(Dataset items)
● ● ● ● ● ● ●

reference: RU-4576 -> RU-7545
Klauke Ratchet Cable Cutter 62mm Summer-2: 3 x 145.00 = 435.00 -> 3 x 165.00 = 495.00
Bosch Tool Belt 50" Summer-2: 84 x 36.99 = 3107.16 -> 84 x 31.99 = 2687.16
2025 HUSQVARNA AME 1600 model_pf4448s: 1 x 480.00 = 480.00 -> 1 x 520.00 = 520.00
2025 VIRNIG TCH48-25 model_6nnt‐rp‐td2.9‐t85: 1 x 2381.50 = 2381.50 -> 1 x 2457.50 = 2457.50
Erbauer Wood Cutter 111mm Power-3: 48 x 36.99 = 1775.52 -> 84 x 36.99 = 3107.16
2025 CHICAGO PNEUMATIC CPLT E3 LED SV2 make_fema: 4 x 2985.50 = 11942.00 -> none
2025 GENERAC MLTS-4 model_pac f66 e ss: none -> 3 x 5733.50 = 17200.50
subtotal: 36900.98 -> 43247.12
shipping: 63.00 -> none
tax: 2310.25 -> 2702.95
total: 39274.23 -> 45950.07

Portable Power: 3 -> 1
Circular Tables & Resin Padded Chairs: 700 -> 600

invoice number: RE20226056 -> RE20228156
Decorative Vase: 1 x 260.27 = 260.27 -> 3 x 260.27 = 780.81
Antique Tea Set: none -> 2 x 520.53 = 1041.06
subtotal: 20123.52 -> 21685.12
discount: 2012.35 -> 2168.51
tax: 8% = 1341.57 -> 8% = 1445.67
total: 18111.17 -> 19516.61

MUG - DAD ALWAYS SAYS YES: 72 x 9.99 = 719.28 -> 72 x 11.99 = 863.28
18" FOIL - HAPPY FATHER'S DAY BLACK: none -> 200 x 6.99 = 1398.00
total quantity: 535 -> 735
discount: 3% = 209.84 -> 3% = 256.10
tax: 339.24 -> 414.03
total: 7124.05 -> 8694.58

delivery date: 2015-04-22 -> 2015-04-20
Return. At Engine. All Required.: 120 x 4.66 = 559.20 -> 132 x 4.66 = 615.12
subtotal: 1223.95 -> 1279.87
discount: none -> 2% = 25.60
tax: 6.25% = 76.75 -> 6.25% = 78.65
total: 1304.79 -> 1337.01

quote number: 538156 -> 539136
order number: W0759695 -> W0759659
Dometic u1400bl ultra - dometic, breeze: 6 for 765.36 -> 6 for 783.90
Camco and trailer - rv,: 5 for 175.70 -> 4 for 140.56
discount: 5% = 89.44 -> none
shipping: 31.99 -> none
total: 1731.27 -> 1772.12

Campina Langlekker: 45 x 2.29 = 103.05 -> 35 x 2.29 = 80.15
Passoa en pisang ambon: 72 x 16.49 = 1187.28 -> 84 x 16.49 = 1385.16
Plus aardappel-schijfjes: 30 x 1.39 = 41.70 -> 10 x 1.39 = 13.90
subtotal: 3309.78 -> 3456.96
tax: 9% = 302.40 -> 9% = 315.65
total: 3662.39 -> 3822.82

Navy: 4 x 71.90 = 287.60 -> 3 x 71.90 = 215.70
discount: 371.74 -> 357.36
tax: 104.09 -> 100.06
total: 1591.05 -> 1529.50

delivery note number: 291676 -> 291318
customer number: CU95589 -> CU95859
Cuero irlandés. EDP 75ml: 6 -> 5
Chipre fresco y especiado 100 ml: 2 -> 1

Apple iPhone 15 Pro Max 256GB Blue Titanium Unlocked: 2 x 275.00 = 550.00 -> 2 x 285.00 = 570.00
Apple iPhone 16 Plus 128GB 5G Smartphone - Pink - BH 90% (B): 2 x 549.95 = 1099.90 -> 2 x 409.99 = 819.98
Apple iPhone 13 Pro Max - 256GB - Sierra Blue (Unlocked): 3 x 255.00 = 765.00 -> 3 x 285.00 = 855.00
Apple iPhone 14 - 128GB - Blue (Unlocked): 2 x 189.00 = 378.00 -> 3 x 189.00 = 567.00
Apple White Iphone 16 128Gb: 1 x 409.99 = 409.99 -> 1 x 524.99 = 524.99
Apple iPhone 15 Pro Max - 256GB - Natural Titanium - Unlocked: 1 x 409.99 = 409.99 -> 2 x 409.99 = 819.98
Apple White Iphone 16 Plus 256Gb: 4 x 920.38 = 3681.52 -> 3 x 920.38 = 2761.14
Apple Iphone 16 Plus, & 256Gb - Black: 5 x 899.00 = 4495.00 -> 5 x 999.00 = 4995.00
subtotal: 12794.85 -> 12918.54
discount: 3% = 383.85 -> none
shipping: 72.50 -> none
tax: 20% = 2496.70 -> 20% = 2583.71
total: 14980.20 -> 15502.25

● ● ● ● ● ● ●

(TASK BRIEF): Look above for the line containing "discount: 3% = 209.84 -> 3% = 256.10" and the line containing "quote number: 538156 -> 539136". Transcribe both, with the lines between them, exactly.

(OUTPUT OF THE EXERCISE):
discount: 3% = 209.84 -> 3% = 256.10
tax: 339.24 -> 414.03
total: 7124.05 -> 8694.58

delivery date: 2015-04-22 -> 2015-04-20
Return. At Engine. All Required.: 120 x 4.66 = 559.20 -> 132 x 4.66 = 615.12
subtotal: 1223.95 -> 1279.87
discount: none -> 2% = 25.60
tax: 6.25% = 76.75 -> 6.25% = 78.65
total: 1304.79 -> 1337.01

quote number: 538156 -> 539136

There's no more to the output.